Abstract
Purpose
We sought to assess the clinical presentation of hypoparathyroidism (HypoPT) in Italy.
Methods
We performed a nationwide study retrieving data from the hospital discharge ICD-9 codes database of the Italian Health Ministry, from 2007 through 2017. The codes corresponding to diagnosis of cardiovascular disease, cancer, infection, renal failure, psychiatric disease, upper airway tract infection and pneumonia, seizures, nephrolithiasis, cognitive impairment, cerebral calcifications, skin disorders, fracture, and cataract were retrieved when associated with the diagnosis of HypoPT (252.1).
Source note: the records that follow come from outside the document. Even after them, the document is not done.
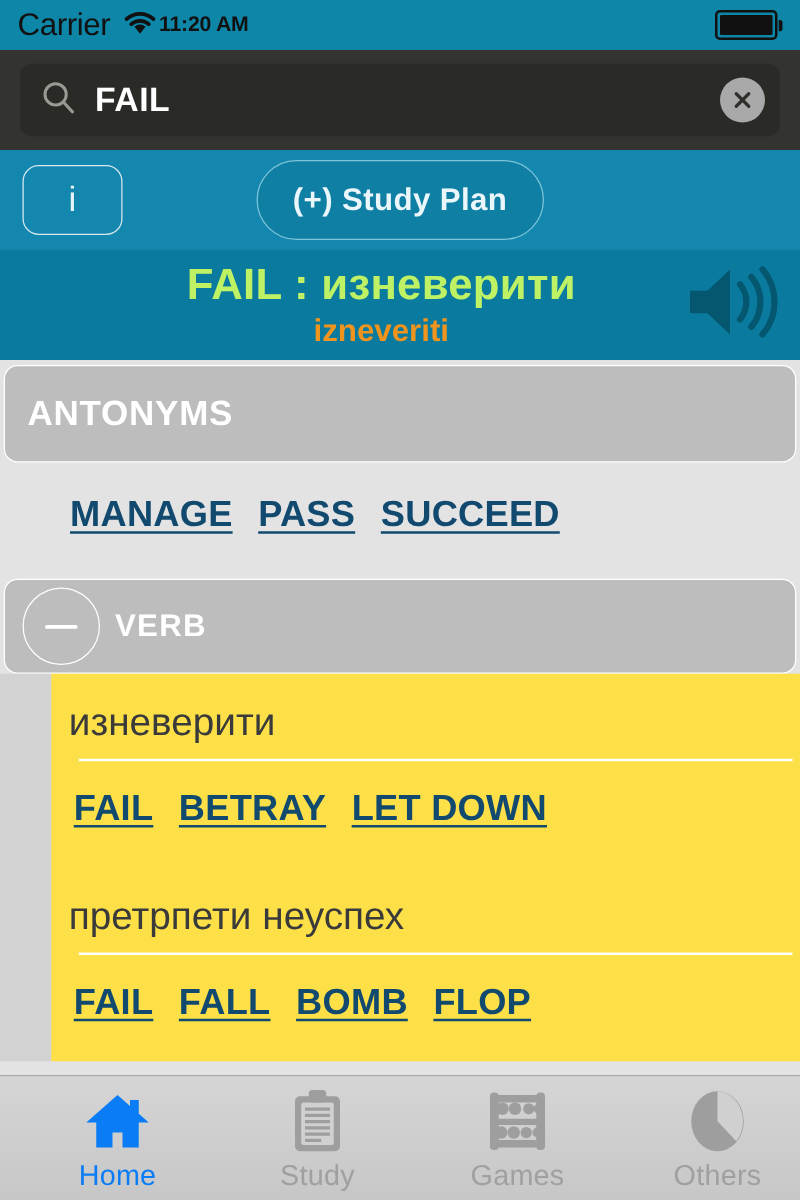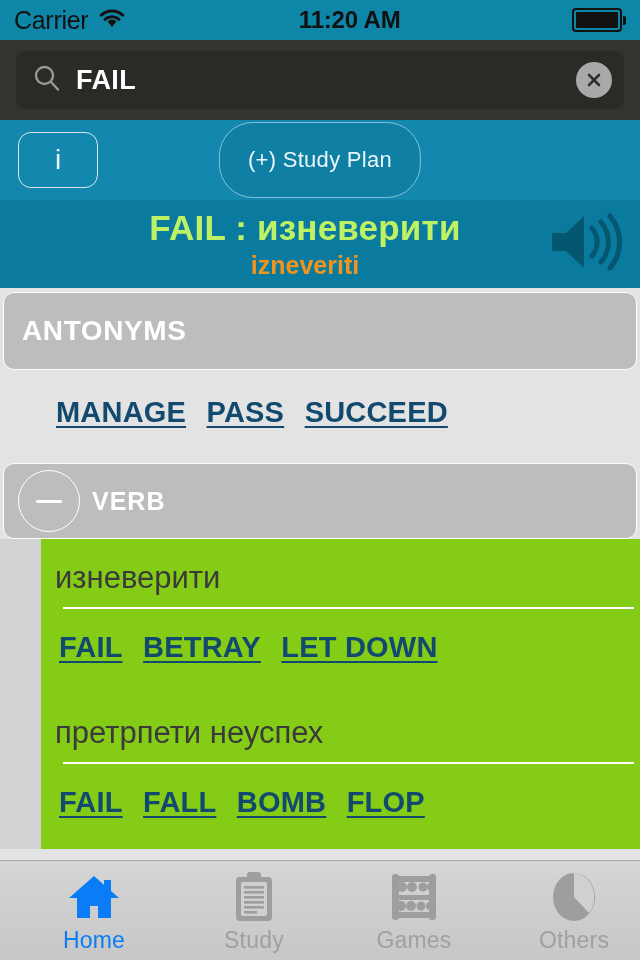"11:20 AM" .sb-center { font-size: 24px -> 17px; text-align: center -> none }
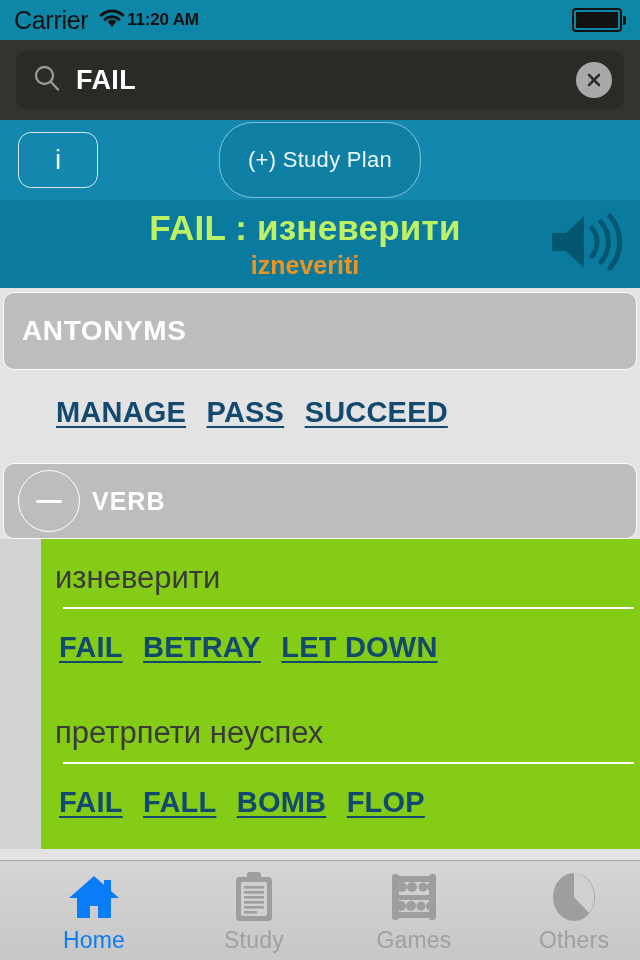"(+) Study Plan" .studyplan-btn { font-size: 22px -> 25px; font-weight: 400 -> 700; height: 76px -> 64px }
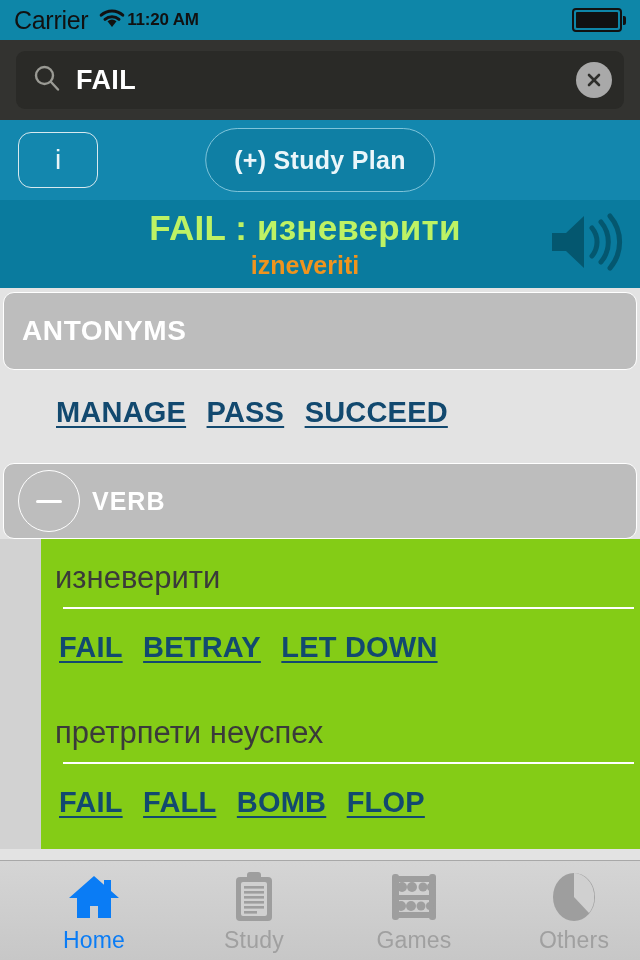"изневерити" .entries { background: #84cc16 -> #fde047 }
We excluded codes corresponding to diagnoses of cancer of the neck region. In-hospital mortality rate was calculated. We retrieved the same data from an age- and sex-matched non-HypoPT control population.
Results
Fourteen thousand five hundred seventy-nine hospitalizations for HypoPT and controls were analyzed. Hospitalization for cardiovascular disease, cancer, infection, renal failure, seizures, nephrolithiasis, cerebral calcifications (p < 0.0001), and cognitive impairment (p < 0.05) were more common in HypoPT compared to controls. Mean age of HypoPT with cardiovascular disease, cancer, and renal failure was younger compared to controls (p < 0.0001). The OR of hospitalization for cardiovascular disease, cancer, renal failure, seizures (OR 2, 40, 48 and 1.6, respectively), and nephrolithiasis (OR 1.6) were significant in HypoPT compared to non-HypoPT. The OR of hospitalization for infection and cognitive impairment were significant only in HypoPT women (OR 1.3 and 2.3, respectively). In-hospital mortality rate was lower in HypoPT vs controls (0.5% and 3.7%; p < 0.0001).
Conclusion
Hospitalizations for cardiovascular disease, cancer, and renal failure are more prevalent and occur at a younger age in HypoPT vs non-HypoPT. Hospitalizations for seizures and nephrolithiasis are frequent in HypoPT; those for infection and cognitive impairment are more common in HypoPT women.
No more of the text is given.